→ EXERCISE BRIEF: The lines to be extracted begin at the line containing "html: <div><span>похотем работающе" and end at the last line of the data below; copy them exactly and leave out the pictures.

(Code change snippets)
□ □ □ □ □ □ □
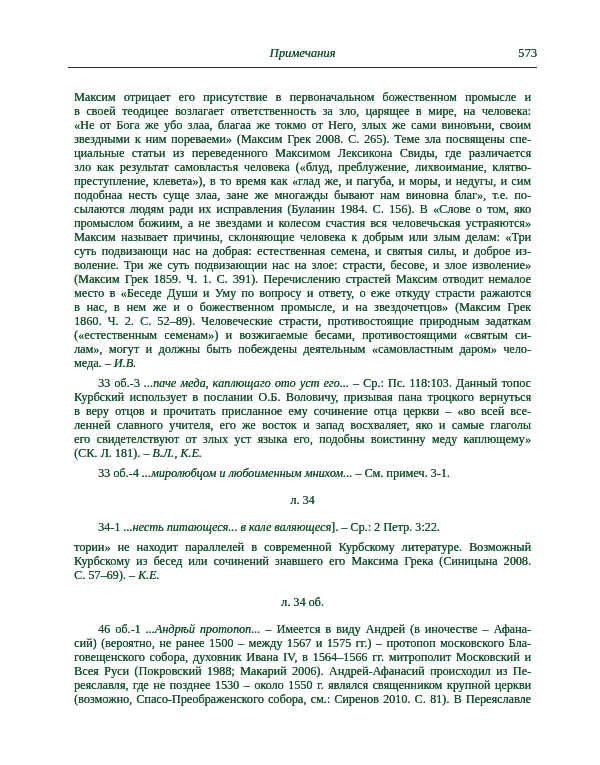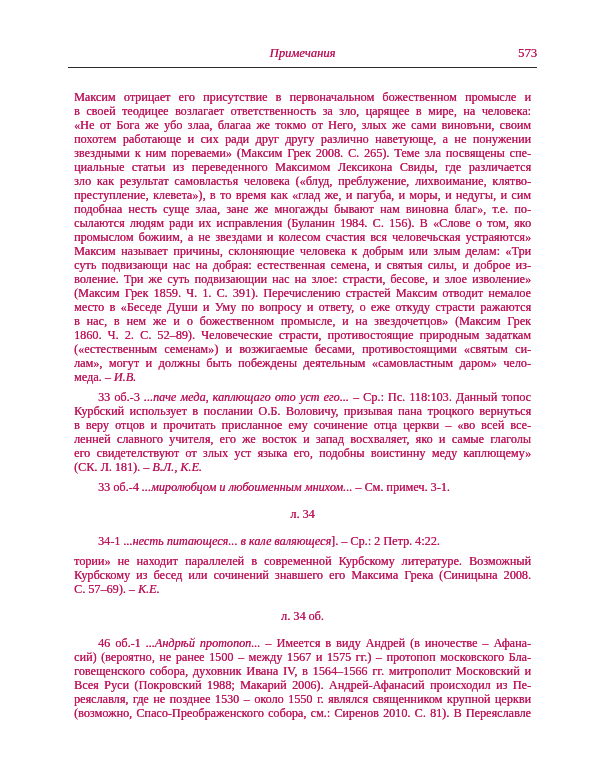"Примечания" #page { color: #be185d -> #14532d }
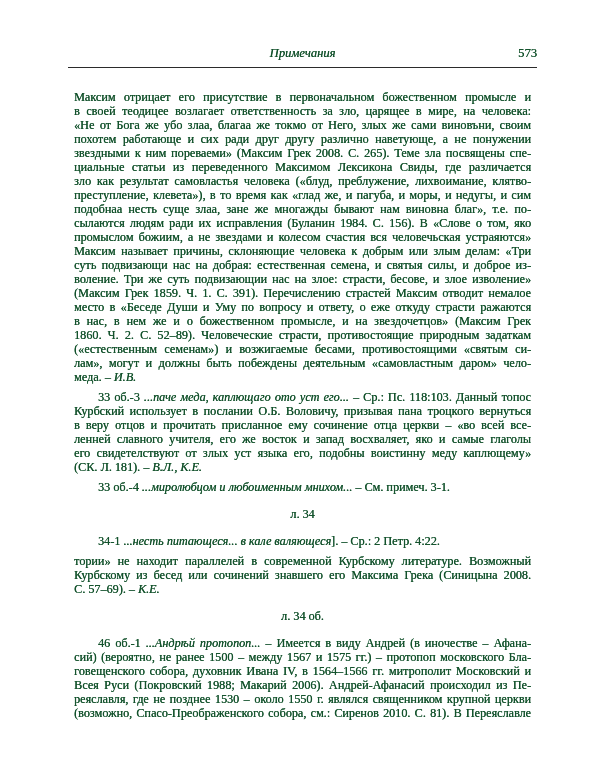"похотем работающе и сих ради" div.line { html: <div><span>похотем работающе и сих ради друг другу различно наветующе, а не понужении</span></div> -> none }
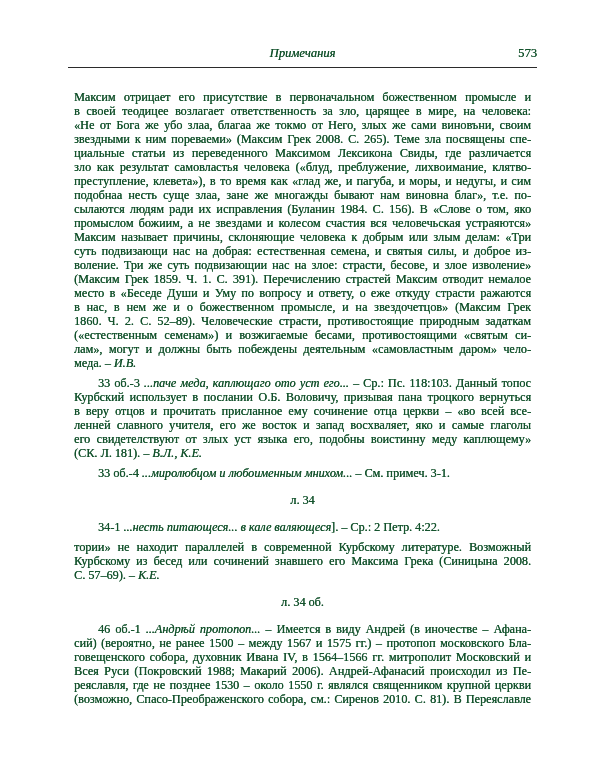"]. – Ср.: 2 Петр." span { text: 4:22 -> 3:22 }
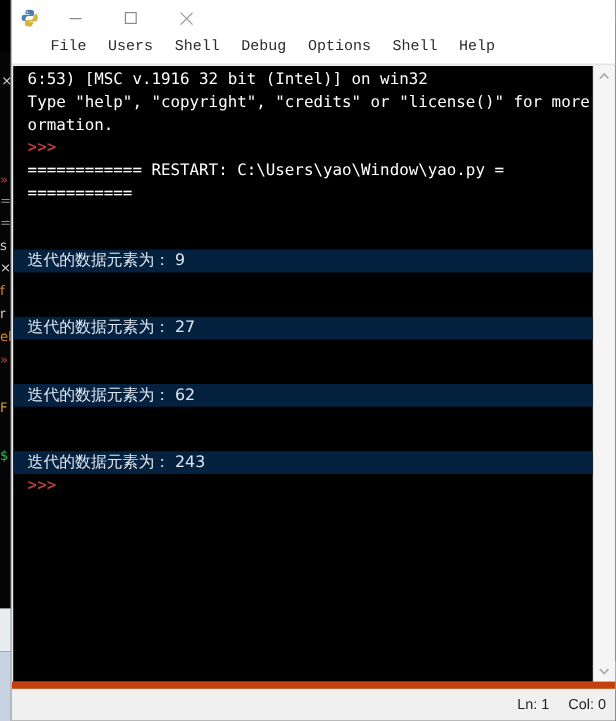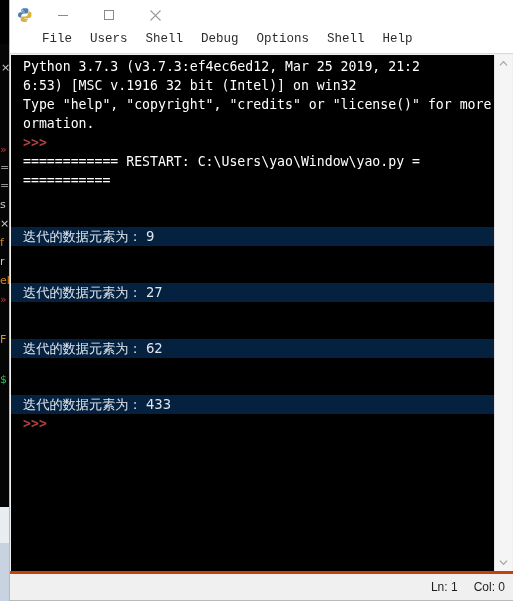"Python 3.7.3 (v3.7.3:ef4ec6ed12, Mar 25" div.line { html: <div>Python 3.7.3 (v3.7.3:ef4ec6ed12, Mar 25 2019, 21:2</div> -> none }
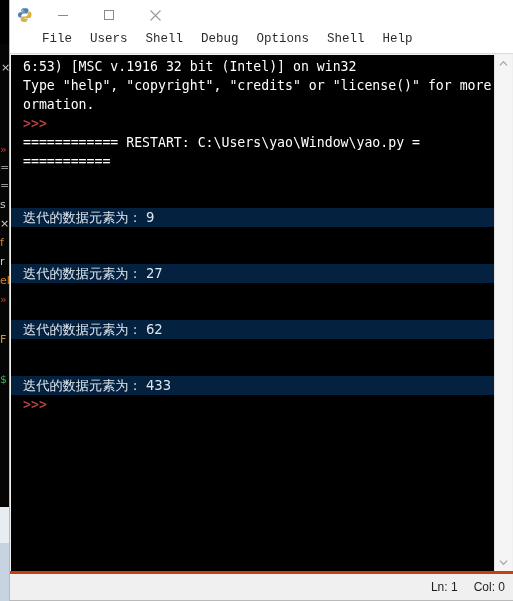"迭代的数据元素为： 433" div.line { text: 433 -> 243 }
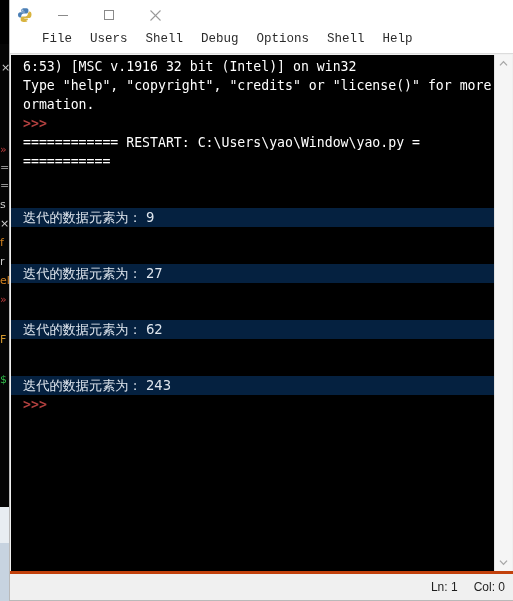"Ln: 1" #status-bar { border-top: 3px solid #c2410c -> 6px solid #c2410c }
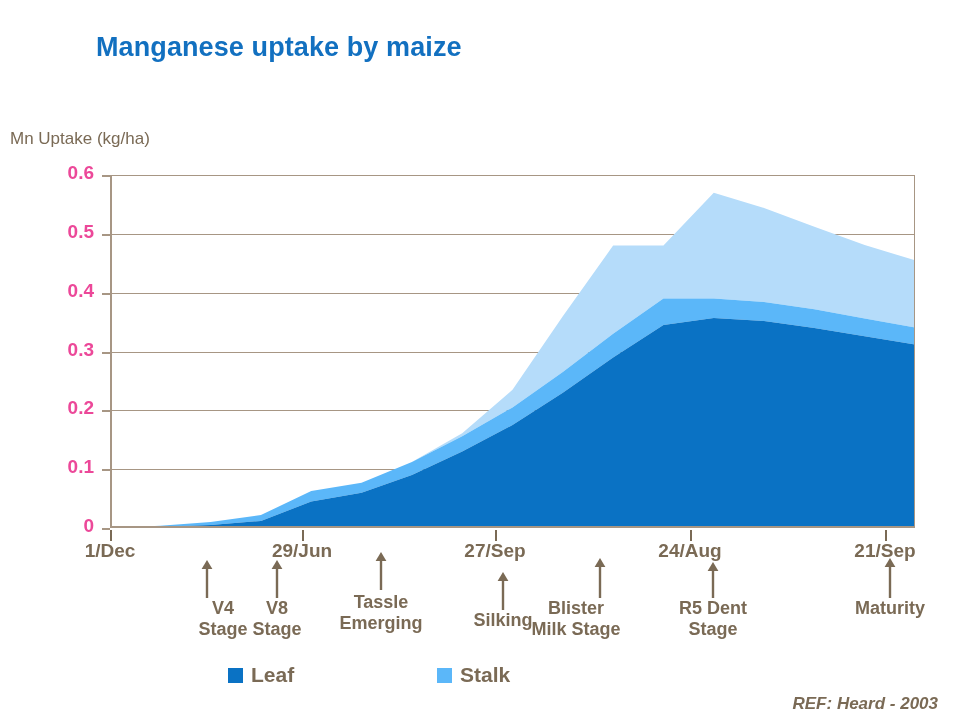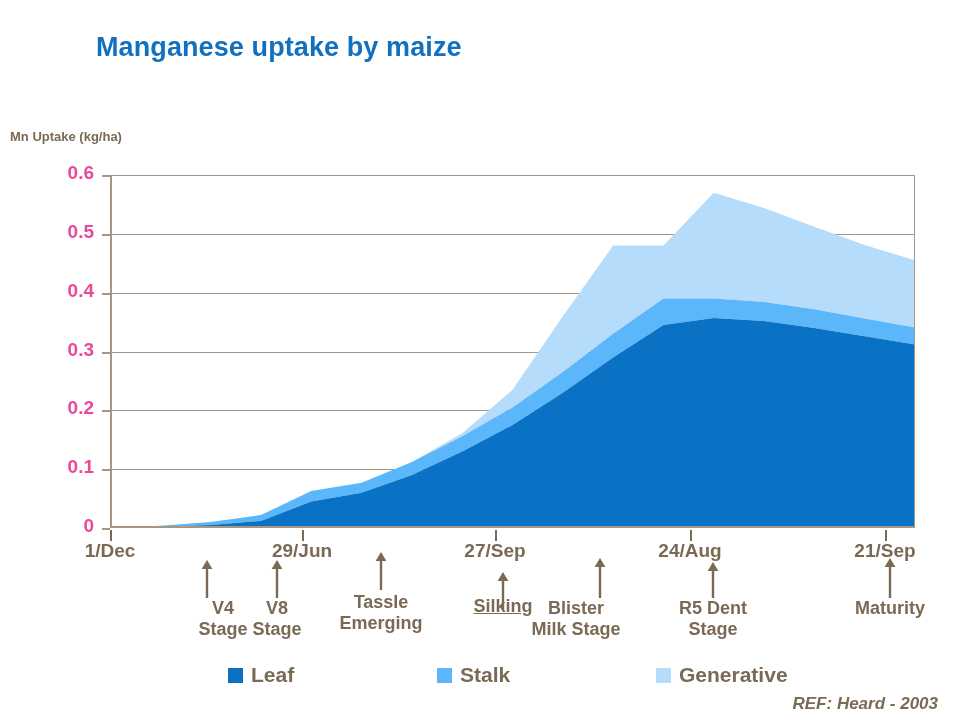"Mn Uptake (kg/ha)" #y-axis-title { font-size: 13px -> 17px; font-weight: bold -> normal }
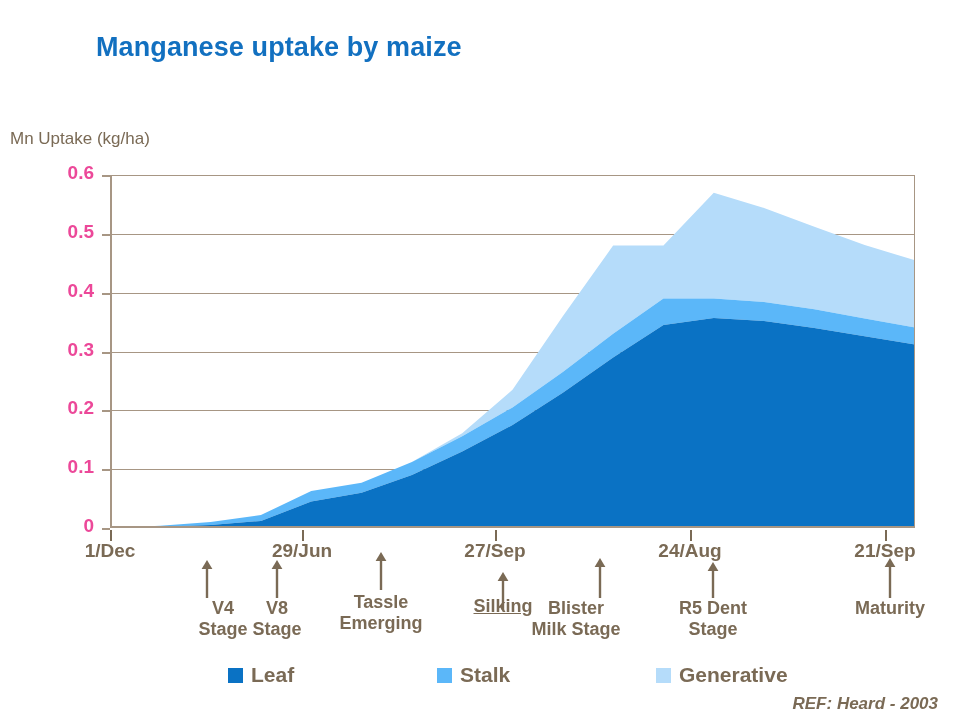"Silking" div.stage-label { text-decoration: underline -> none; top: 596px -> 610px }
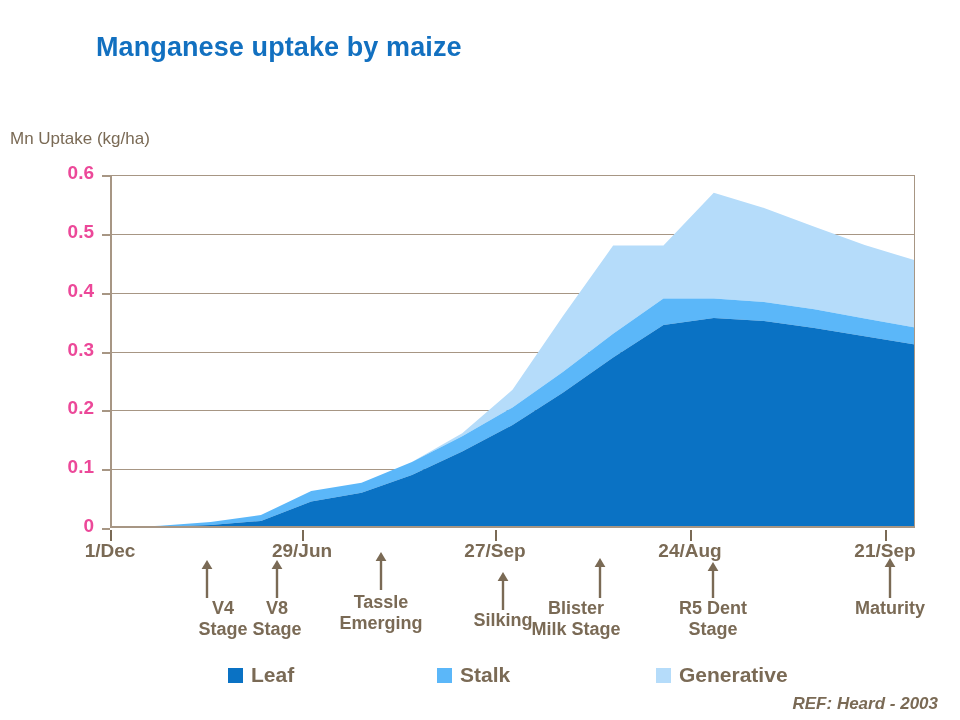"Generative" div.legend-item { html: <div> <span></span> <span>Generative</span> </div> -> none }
□ □ □ □ □ □ □
→ WRITTEN SOLUTION:
"похотем работающе и сих ради" div.line { html: <div><span>похотем работающе и сих ради друг другу различно наветующе, а не понужении</span></div> -> none }
"]. – Ср.: 2 Петр." span { text: 4:22 -> 3:22 }
"Python 3.7.3 (v3.7.3:ef4ec6ed12, Mar 25" div.line { html: <div>Python 3.7.3 (v3.7.3:ef4ec6ed12, Mar 25 2019, 21:2</div> -> none }
"迭代的数据元素为： 433" div.line { text: 433 -> 243 }
"Ln: 1" #status-bar { border-top: 3px solid #c2410c -> 6px solid #c2410c }
"Mn Uptake (kg/ha)" #y-axis-title { font-size: 13px -> 17px; font-weight: bold -> normal }
"Silking" div.stage-label { text-decoration: underline -> none; top: 596px -> 610px }
"Generative" div.legend-item { html: <div> <span></span> <span>Generative</span> </div> -> none }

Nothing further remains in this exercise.